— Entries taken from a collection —
|---|
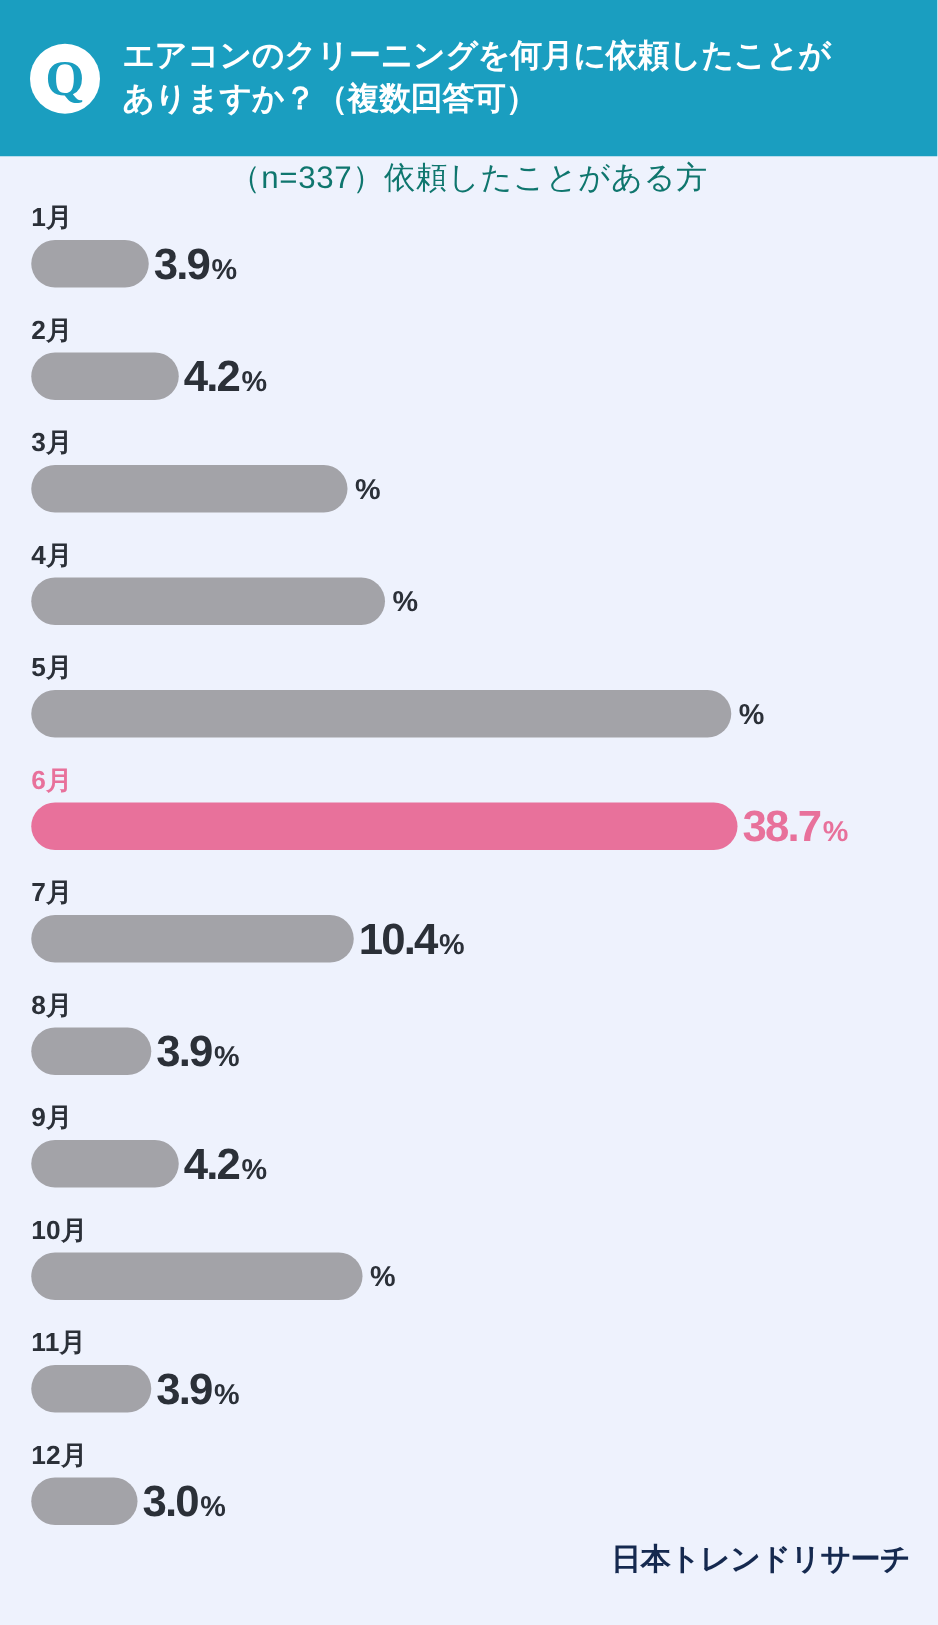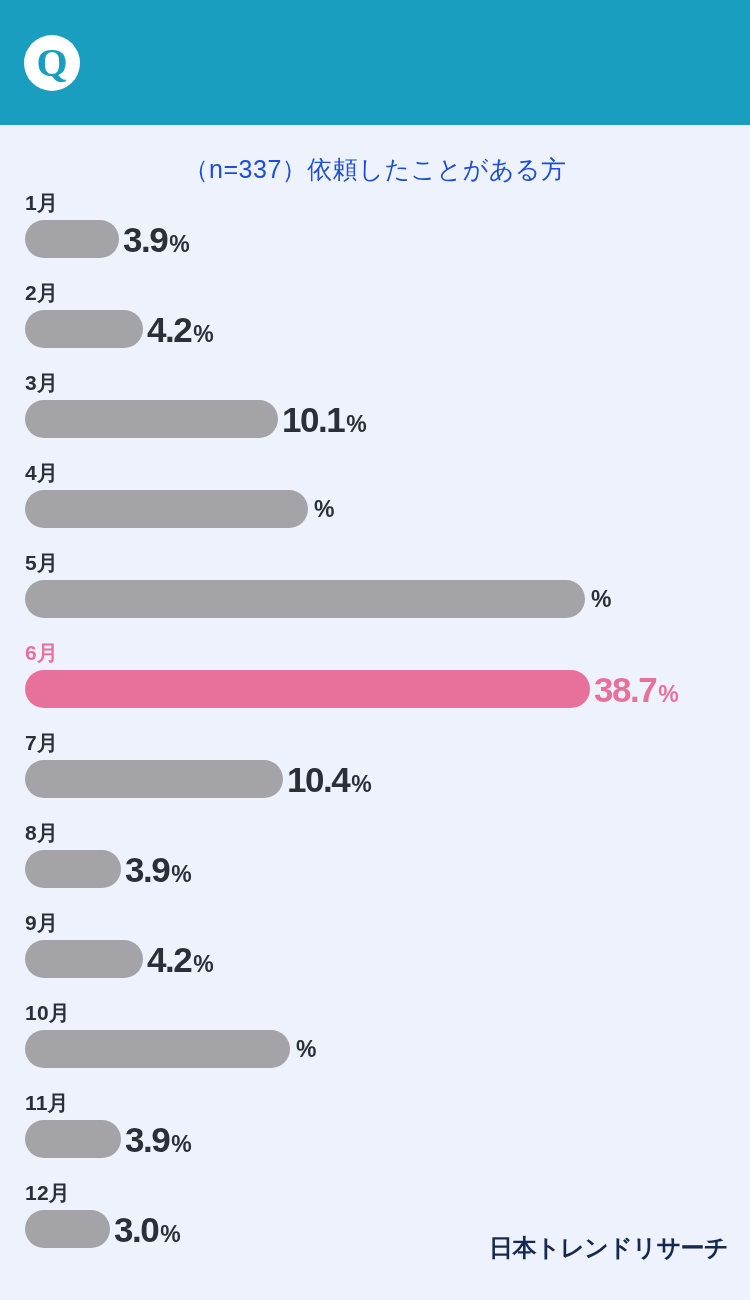"エアコンのクリーニングを何月に依頼したことが" div.qtext { html: none -> <div>エアコンのクリーニングを何月に依頼したことが ありますか？（複数回答可）</div> }
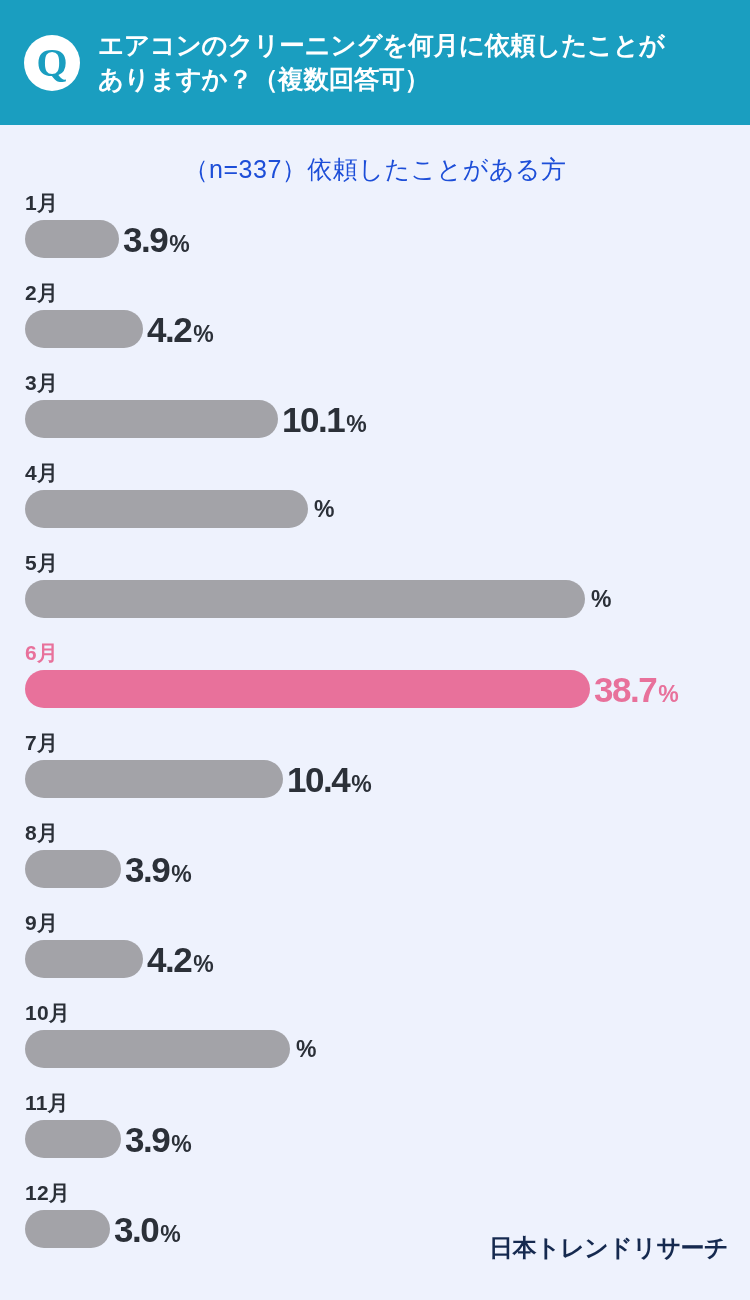"（n=337）依頼したことがある方" .subtitle { color: #1d4ed8 -> #0f766e; margin-top: 28px -> none }
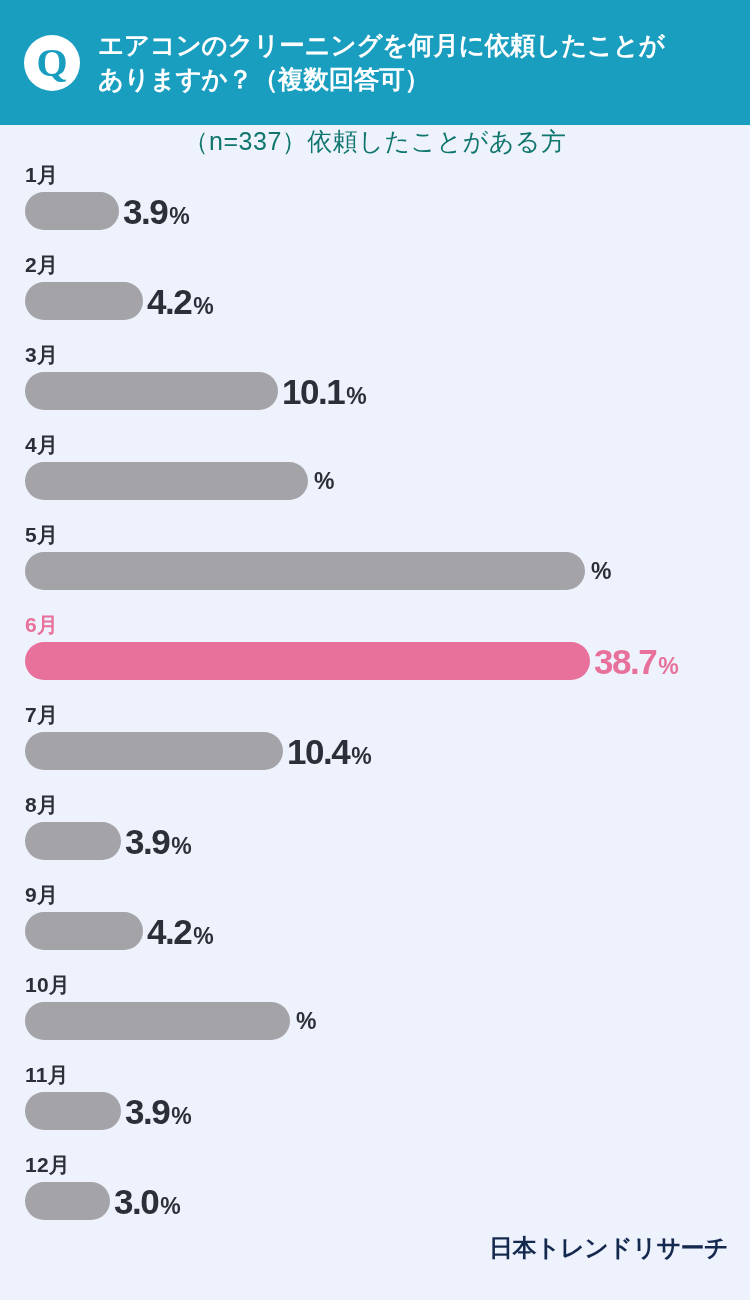"10.1" span.value-num { html: <span>10.1</span> -> none }
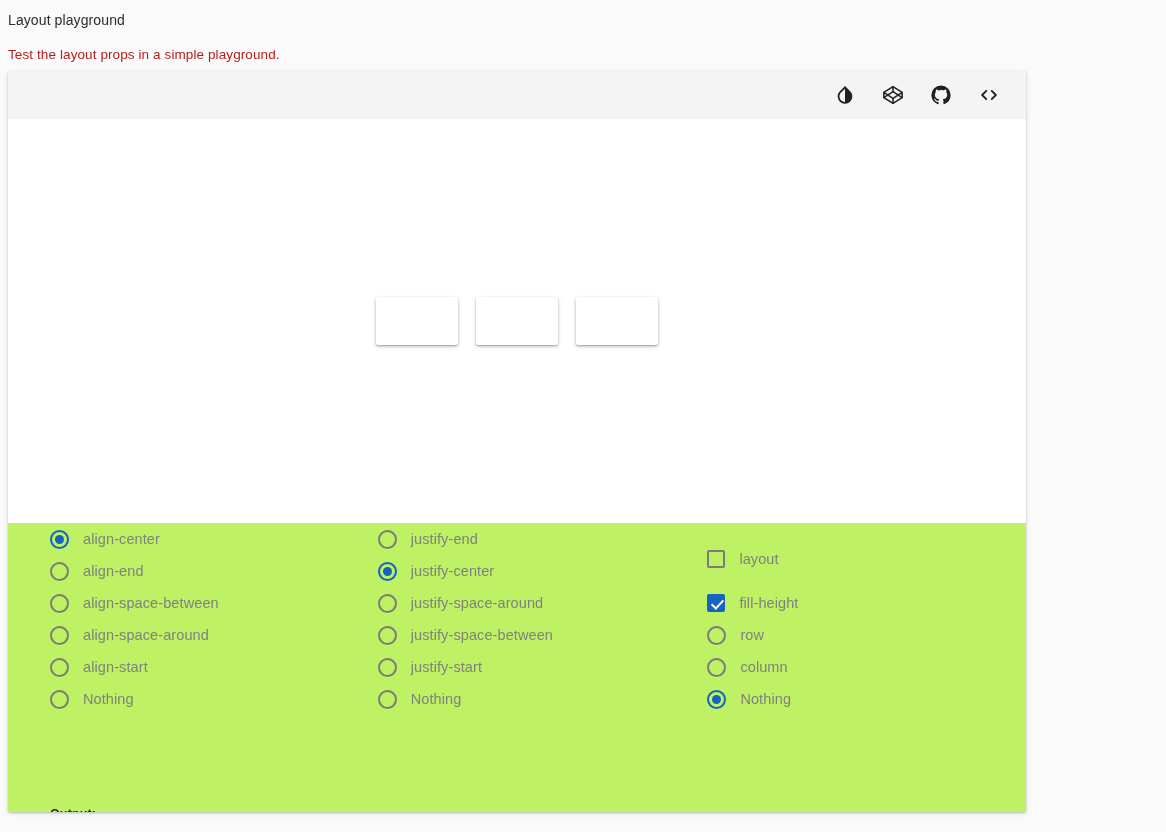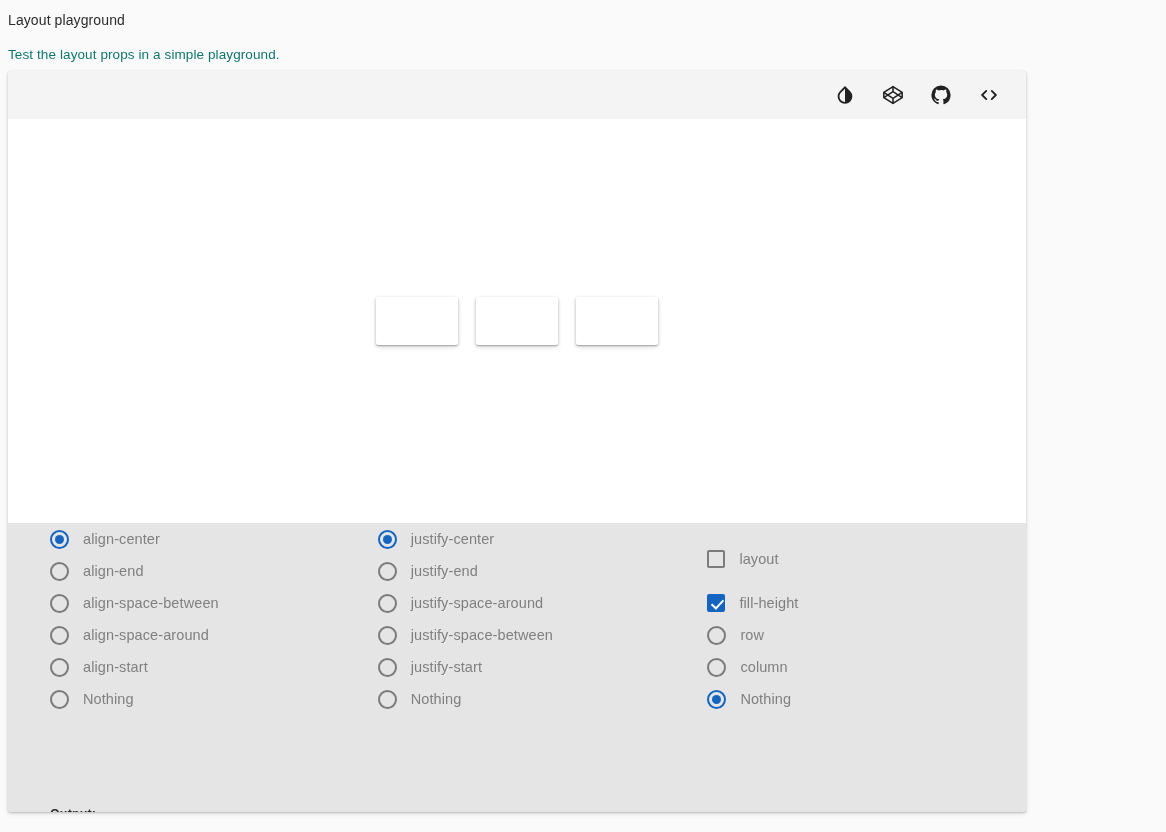"Test the layout props in" .page-subtitle { color: #0f766e -> #b91c1c }
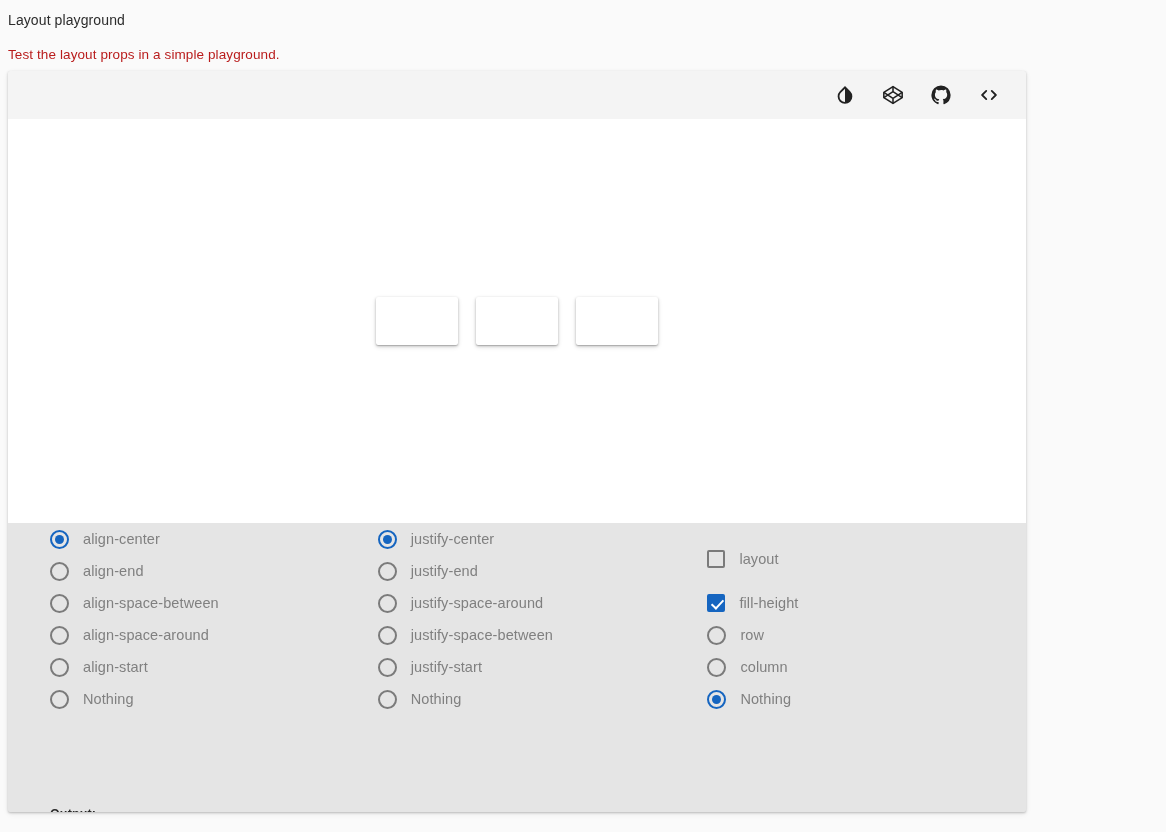"align-center" .playground-card { background: #e5e5e5 -> #bef264 }
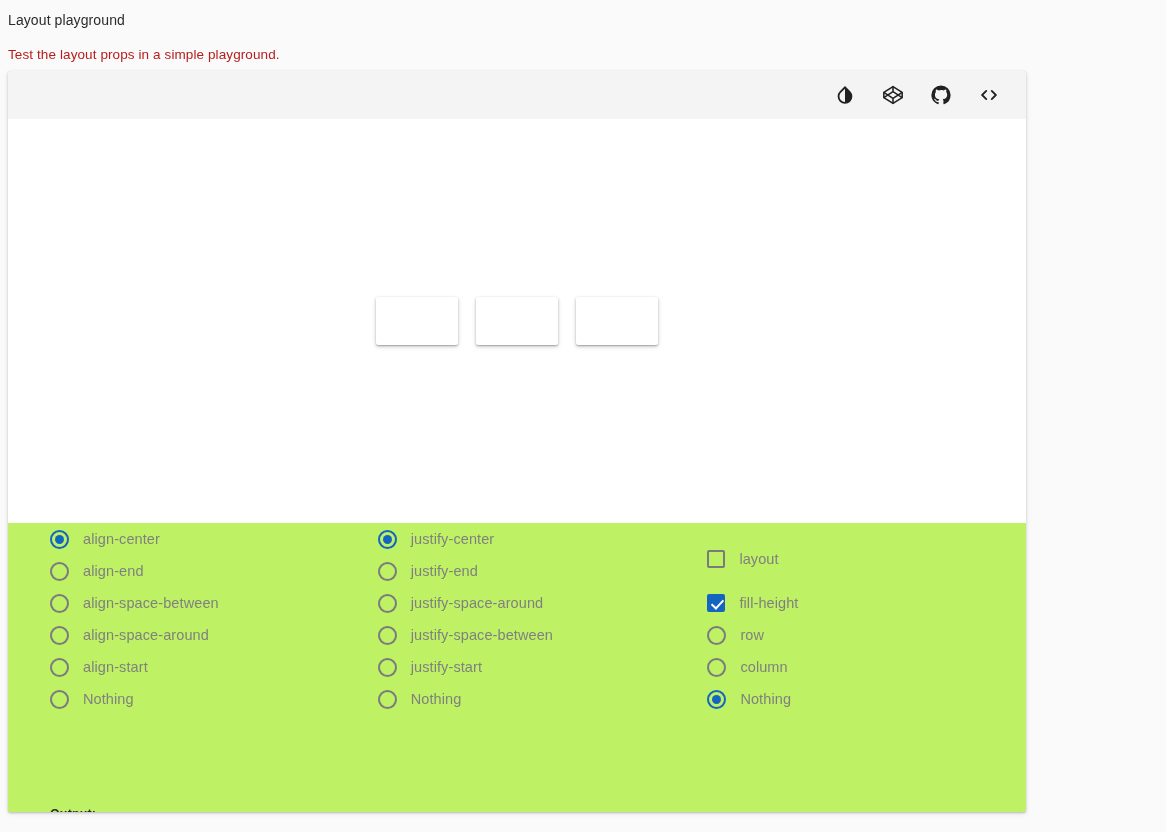"justify-center" div.opt-row { order: before "justify-end" -> after "justify-end" }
|---|
— DESCRIPTION OF THE TASK —
Those lines of the records above that run from the one containing "html: <span>10.1</span> ->" through the one containing "background: #e5e5e5 ->" should be returned exactly, with no pictures among them.

— RESULT OF THIS TASK —
"10.1" span.value-num { html: <span>10.1</span> -> none }
"Test the layout props in" .page-subtitle { color: #0f766e -> #b91c1c }
"align-center" .playground-card { background: #e5e5e5 -> #bef264 }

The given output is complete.